加藤のコラム第16号
自閉症のピースはだれにでもあるんだけど
自閉症は「スペクトラム」で語られることが多くなりました。スペクトラムって「あいまいな境界を持ちながら連続していること」という意味ですが、いろいろな状態像の自閉症の方がいて、その境界を明確に線引きするのは難しいというか、さほど意味を持たないというか。自閉症あるあるみたいな行動をどれだけ持っているのか、それがどう組み合わさっているのか、そして周囲の環境との相互作用が加わって、その人の自閉症らしさが表出されるとボクは整理しております。
でも、スペクトラムって、別に自閉症の方だけが連続体ということでもなく、自閉症ではないとされる方とも連続しているというとらえも当然できます。自閉症あるあるみたいな行動って、だれでもそれなりに持っていると思うのですが(この自閉症あるあるを自閉症ピースと呼ぶ人もいます。ボクもその一人です)、じゃあ、自閉症と非自閉症の分岐点って何なの?という話になりますよね。
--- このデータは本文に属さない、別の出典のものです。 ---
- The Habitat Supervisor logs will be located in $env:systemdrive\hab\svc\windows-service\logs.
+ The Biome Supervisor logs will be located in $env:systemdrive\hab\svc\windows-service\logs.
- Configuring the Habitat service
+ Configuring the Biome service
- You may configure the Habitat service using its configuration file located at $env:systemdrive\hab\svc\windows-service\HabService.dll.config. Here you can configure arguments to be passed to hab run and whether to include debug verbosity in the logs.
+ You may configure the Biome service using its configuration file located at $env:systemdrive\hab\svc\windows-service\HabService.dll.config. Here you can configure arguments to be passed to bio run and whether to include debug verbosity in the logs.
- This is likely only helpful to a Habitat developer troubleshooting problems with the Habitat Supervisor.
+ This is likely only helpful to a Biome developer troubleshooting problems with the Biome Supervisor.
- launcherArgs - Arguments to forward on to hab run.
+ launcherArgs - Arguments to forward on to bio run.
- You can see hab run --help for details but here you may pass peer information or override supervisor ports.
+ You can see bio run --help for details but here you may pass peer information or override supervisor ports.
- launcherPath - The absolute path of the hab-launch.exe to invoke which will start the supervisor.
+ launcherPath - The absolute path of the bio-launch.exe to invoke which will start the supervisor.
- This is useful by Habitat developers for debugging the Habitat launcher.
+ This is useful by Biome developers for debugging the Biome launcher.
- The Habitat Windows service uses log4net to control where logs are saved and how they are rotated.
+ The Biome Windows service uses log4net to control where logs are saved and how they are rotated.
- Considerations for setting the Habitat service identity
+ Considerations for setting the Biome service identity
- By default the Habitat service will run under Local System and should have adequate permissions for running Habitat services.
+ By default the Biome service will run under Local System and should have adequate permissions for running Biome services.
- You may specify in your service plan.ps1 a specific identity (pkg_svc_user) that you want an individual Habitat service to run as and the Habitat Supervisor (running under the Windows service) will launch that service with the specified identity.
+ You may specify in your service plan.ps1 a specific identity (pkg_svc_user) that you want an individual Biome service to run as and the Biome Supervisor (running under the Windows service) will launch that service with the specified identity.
スペクトラムだから、境界はあいまいなんですけれど、そのピースを捨てられるかどうかなのかなとボク自身は考えています。
たとえばの話ですが、ボクは基本的に、ごはんにかける類のものは、まずそれだけを食します。ごはんといっしょに食べたいなと思ったときは、ごはんにかけるのではなく、納豆ならパックに、カレーなら鍋にごはんをつっこんで食べます。けっこう多くの人からひかれます。でも、ボクの特性のひとつに「ごはんからはみ出るのが苦手」というのがあり、その特性に自ら配慮した行動です。もちろん、カレー鍋はあとはボクだけが食べるという状況まで待ってからごはんをつっこみます。しかも自分で洗うし、だれからも文句を言われる筋合いはないと自負しております。
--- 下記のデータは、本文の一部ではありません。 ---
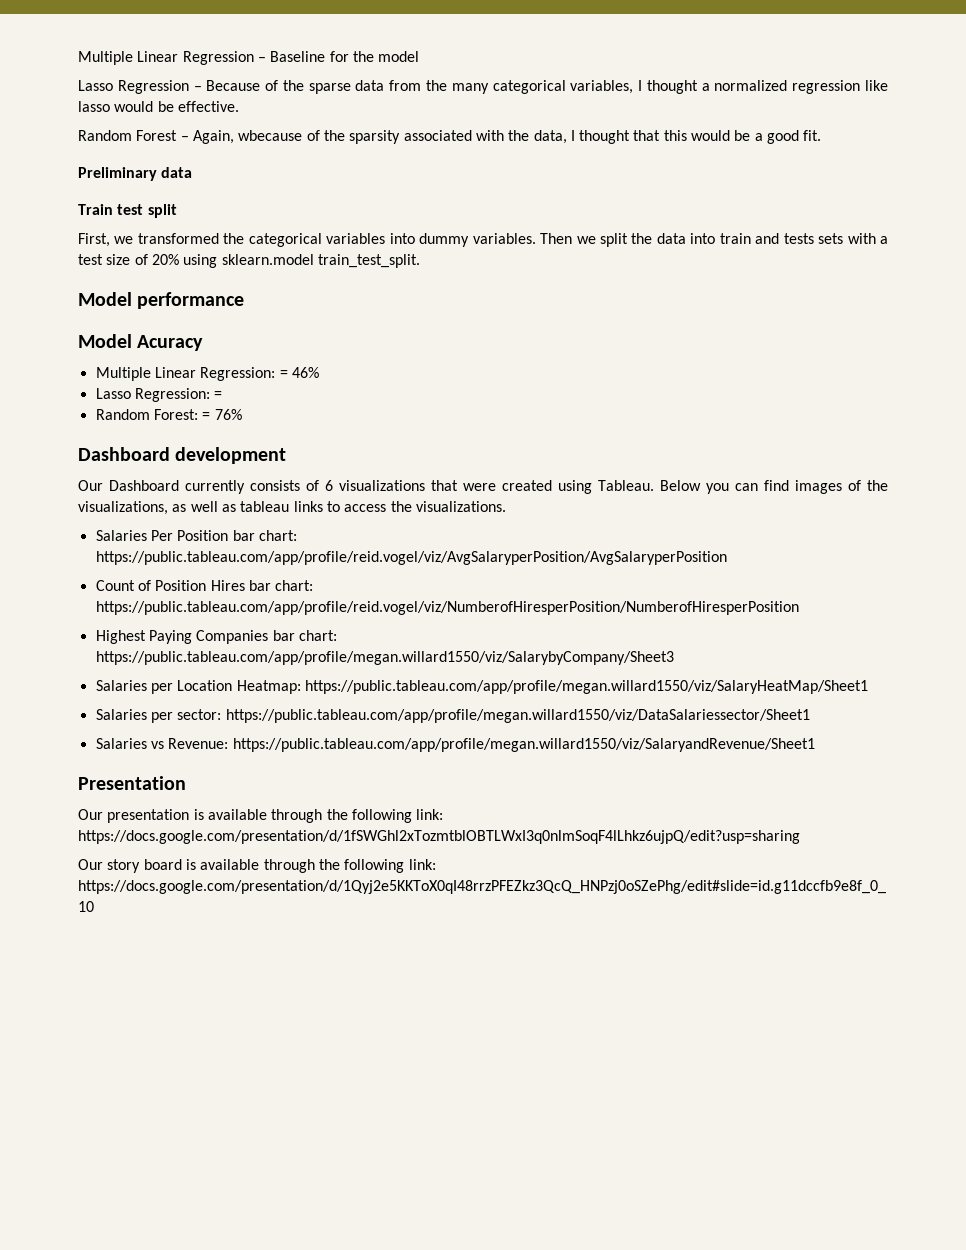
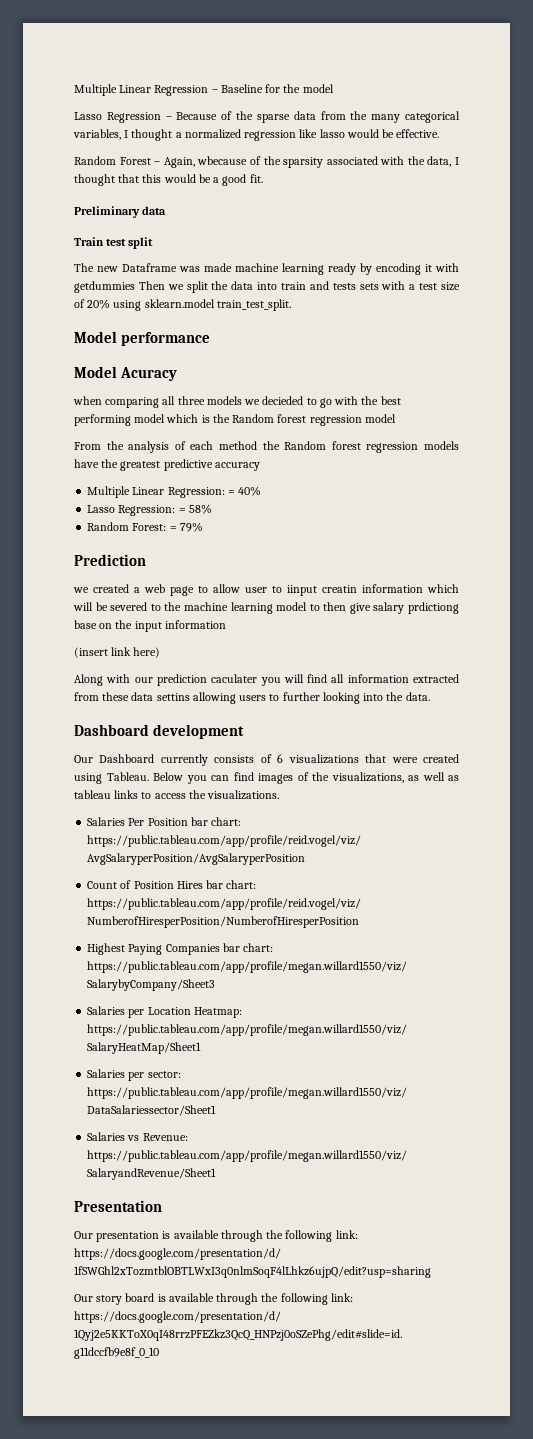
- First, we transformed the categorical variables into dummy variables. Then we split the data into train and tests sets with a test size of 20% using sklearn.model train_test_split.
+ The new Dataframe was made machine learning ready by encoding it with getdummies Then we split the data into train and tests sets with a test size of 20% using sklearn.model train_test_split.
+ when comparing all three models we decieded to go with the best performing model which is the Random forest regression model
+ From the analysis of each method the Random forest regression models have the greatest predictive accuracy
- Multiple Linear Regression: = 46%
+ Multiple Linear Regression: = 40%
- Lasso Regression: =
+ Lasso Regression: = 58%
- Random Forest: = 76%
+ Random Forest: = 79%
+ Prediction
+ we created a web page to allow user to iinput creatin information which will be severed to the machine learning model to then give salary prdictiong base on the input information
+ (insert link here)
+ Along with our prediction caculater you will find all information extracted from these data settins allowing users to further looking into the data.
この妙ちくりんに見える行動、人の家ではやらないです(やりたいけど、一般的な食べ方で振る舞います)。つまり、ボクはこのこだわりピースを捨てているんです。捨てることができたから、非自閉症のような顔をしてのほほんと生きているわけです。捨てた方が生きやすさという点では楽だから。
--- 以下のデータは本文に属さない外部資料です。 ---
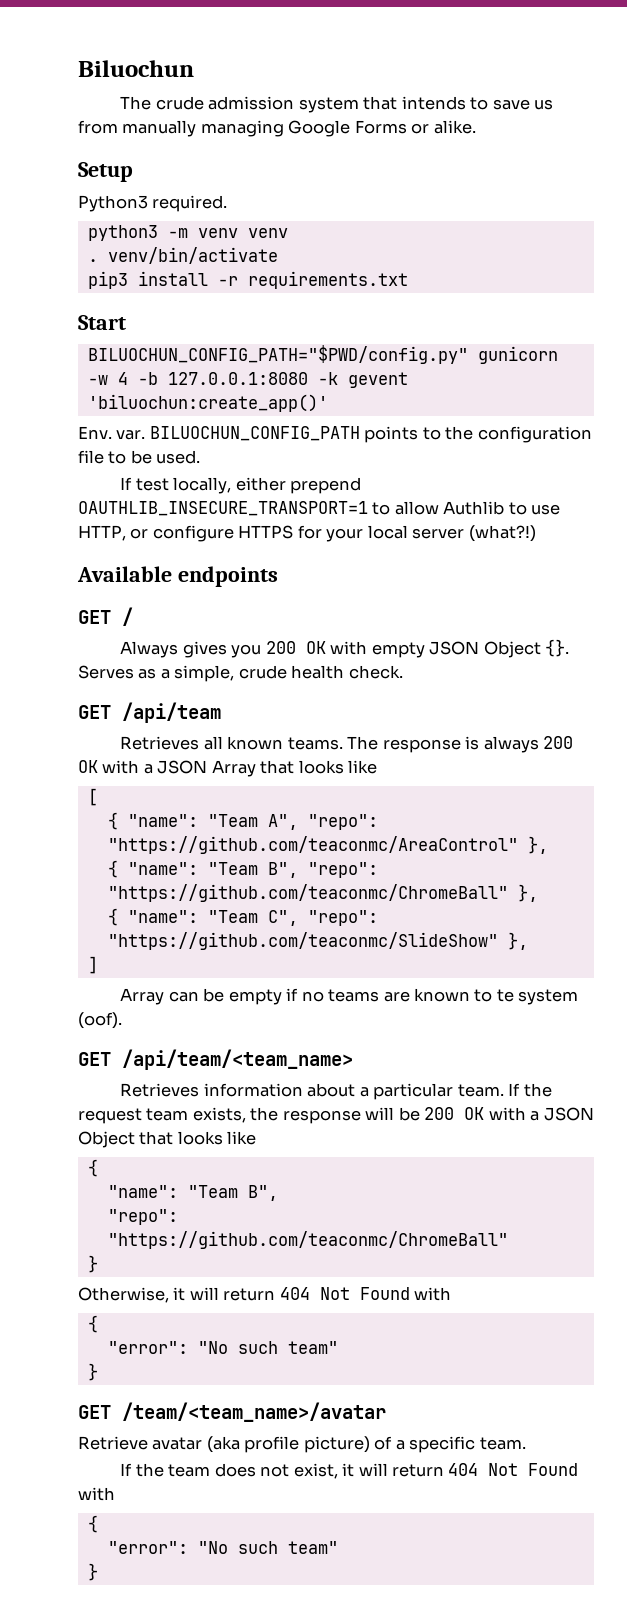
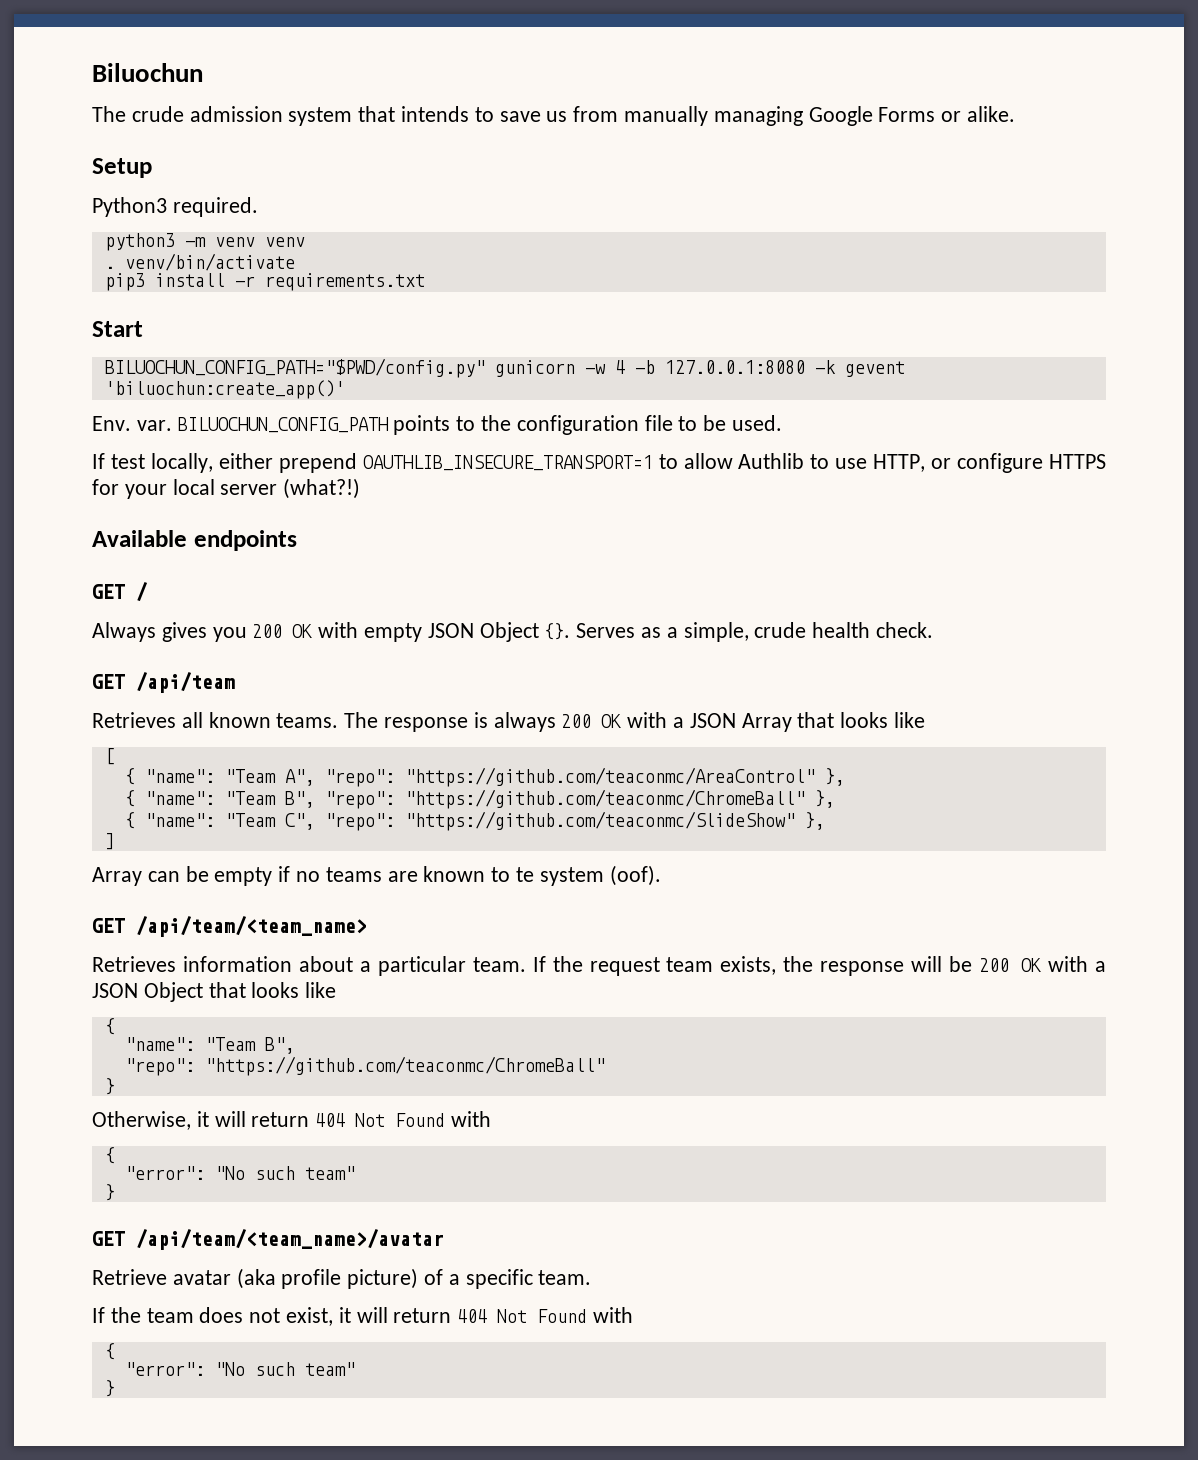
- GET /team/<team_name>/avatar
+ GET /api/team/<team_name>/avatar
捨てた方が楽なピースかもしれないのに、捨てずに筋を通しているのが自閉症。捨ててしまうのと捨てずに持ち続けているのとどっちが人としての義があるかといったら、答えは明白ですね。
ちなみに、ボクは喫煙者ですが、タバコを吸い始めてからやめたことは一度もありません。ある意味高額納税者として国に貢献しています。しかし、昨今喫煙者は肩身が狭い狭い。吸っていることは悪みたいな風潮です。でも、やめずに筋を通しているんだと自己擁護しています。